• [Problem requirements]:
Whenever a line contains the string "number", copy it out of the entries.

• [Listed records]:

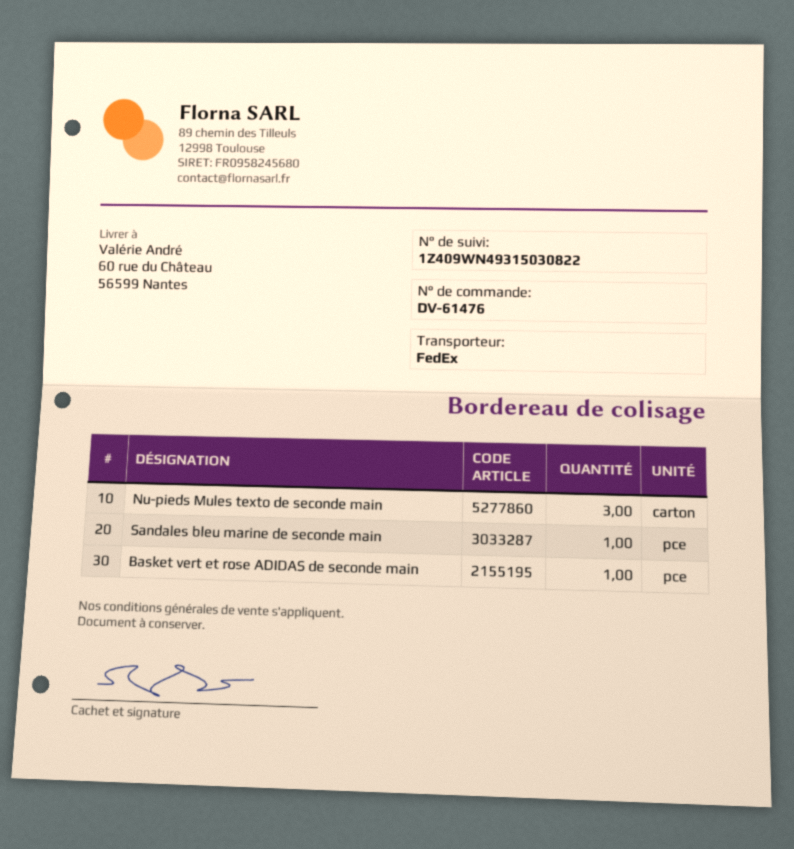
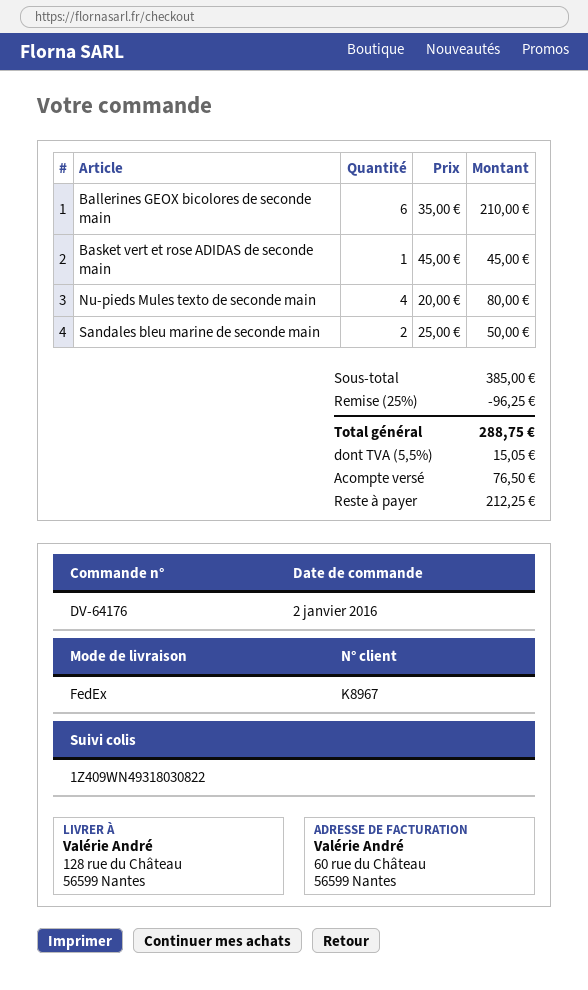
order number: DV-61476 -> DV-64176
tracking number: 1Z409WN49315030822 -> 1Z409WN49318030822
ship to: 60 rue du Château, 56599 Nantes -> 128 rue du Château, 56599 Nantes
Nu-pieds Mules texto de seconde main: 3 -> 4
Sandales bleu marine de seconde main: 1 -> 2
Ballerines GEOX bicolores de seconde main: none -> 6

• [Exercise answer]:
order number: DV-61476 -> DV-64176
tracking number: 1Z409WN49315030822 -> 1Z409WN49318030822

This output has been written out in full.